* **PROBLEM**
Search the entries below for the word "cableado", then copy each line in which it is found.

* **WORKING DATA**

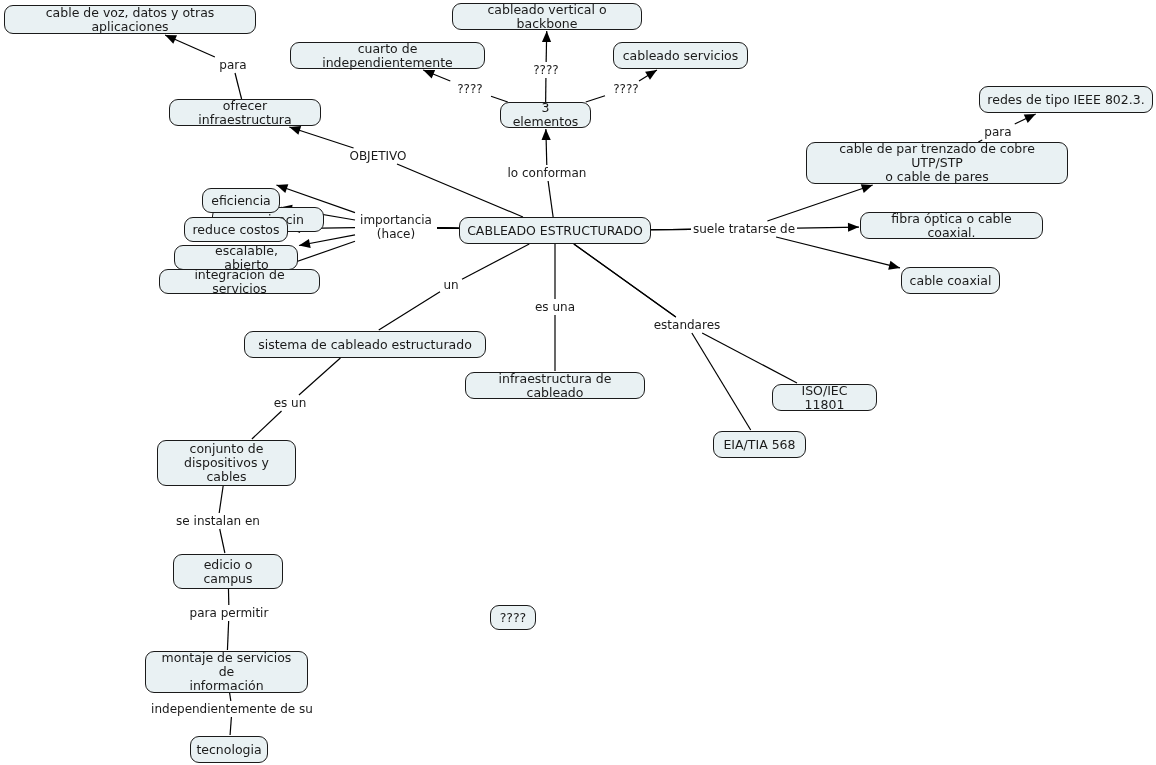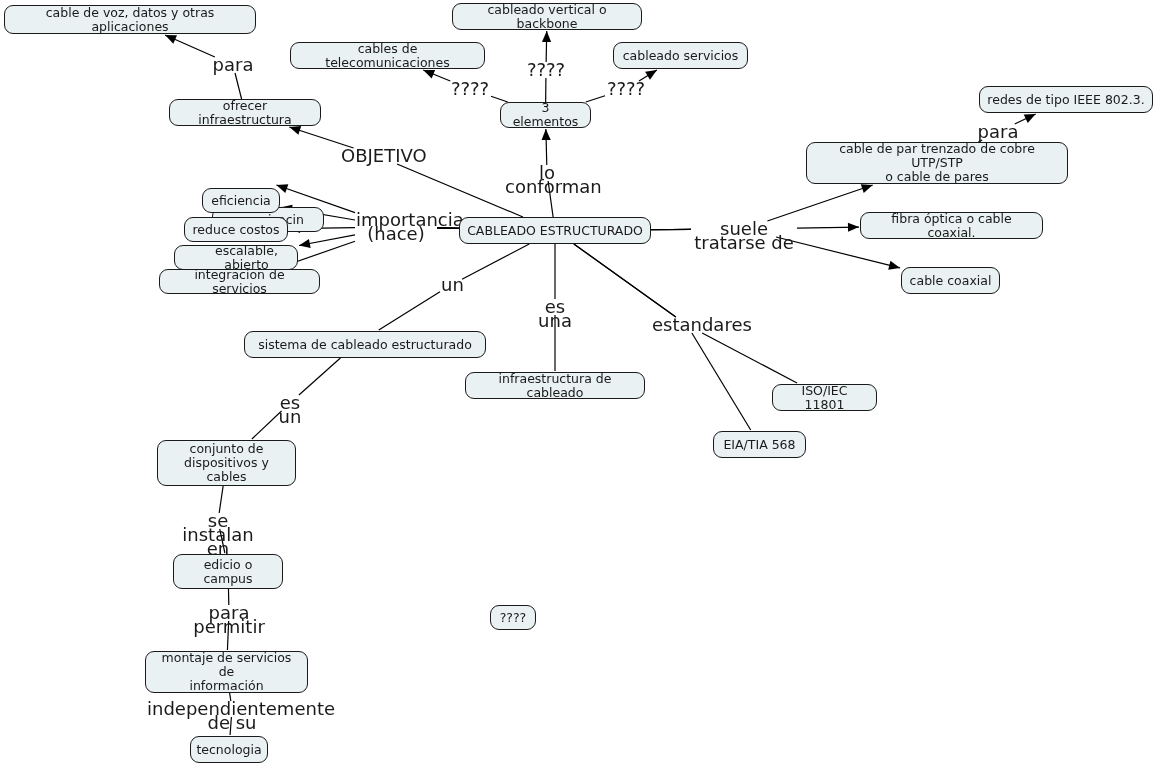--- a/index.html
+++ b/index.html
@@ -121,7 +121,7 @@
     </svg>
 <div class="node" style="left: 4px; top: 5px; width: 252px; height: 29px;">cable de voz, datos y otras aplicaciones</div>
     <div class="node" style="left: 452px; top: 3px; width: 190px; height: 27px;">cableado vertical o backbone</div>
-    <div class="node" style="left: 290px; top: 42px; width: 195px; height: 27px;">cables de telecomunicaciones</div>
+    <div class="node" style="left: 290px; top: 42px; width: 195px; height: 27px;">cuarto de independientemente</div>
     <div class="node" style="left: 613px; top: 42px; width: 135px; height: 27px;">cableado servicios</div>
     <div class="node" style="left: 979px; top: 86px; width: 174px; height: 27px;">redes de tipo IEEE 802.3.</div>
     <div class="node" style="left: 169px; top: 99px; width: 152px; height: 27px;">ofrecer infraestructura</div>

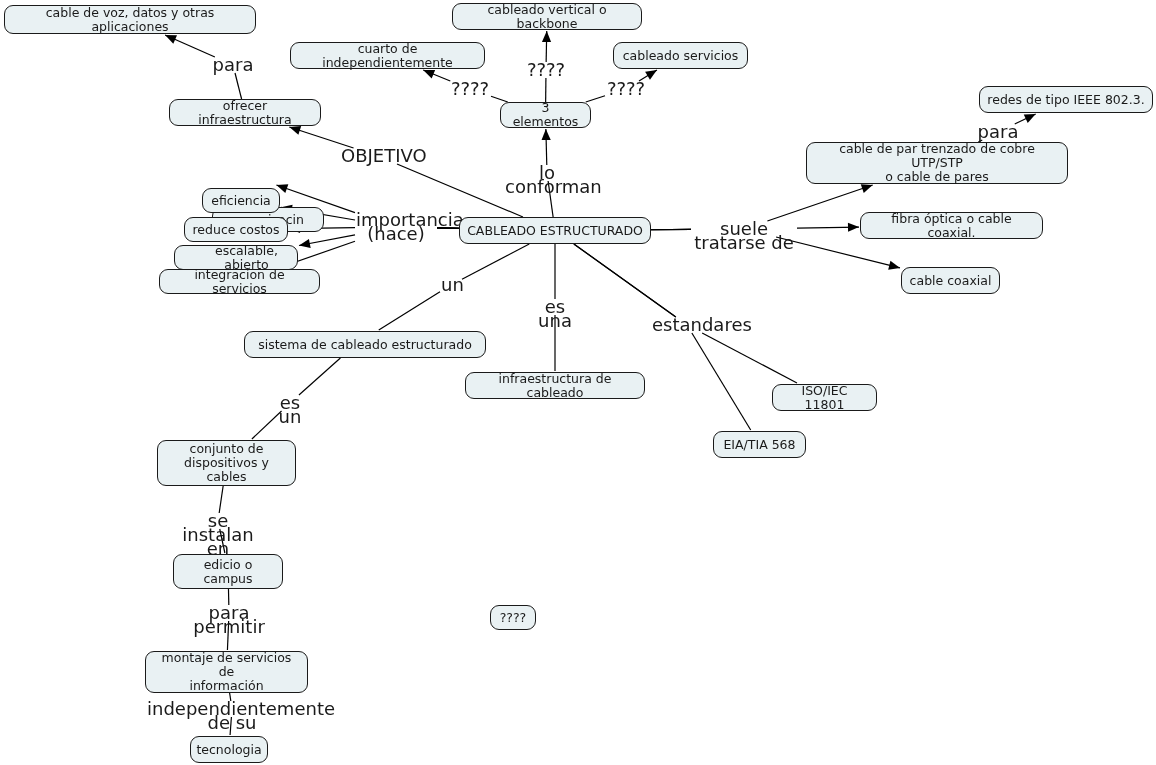--- a/index.html
+++ b/index.html
@@ -44,7 +44,7 @@
   .link-label {
     position: absolute;
     color: #1a1a1a;
-    font-size: 18px;
+    font-size: 12px;
     line-height: 14px;
     text-align: center;
     white-space: pre-line;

* **RESULT**
     <div class="node" style="left: 452px; top: 3px; width: 190px; height: 27px;">cableado vertical o backbone</div>
     <div class="node" style="left: 613px; top: 42px; width: 135px; height: 27px;">cableado servicios</div>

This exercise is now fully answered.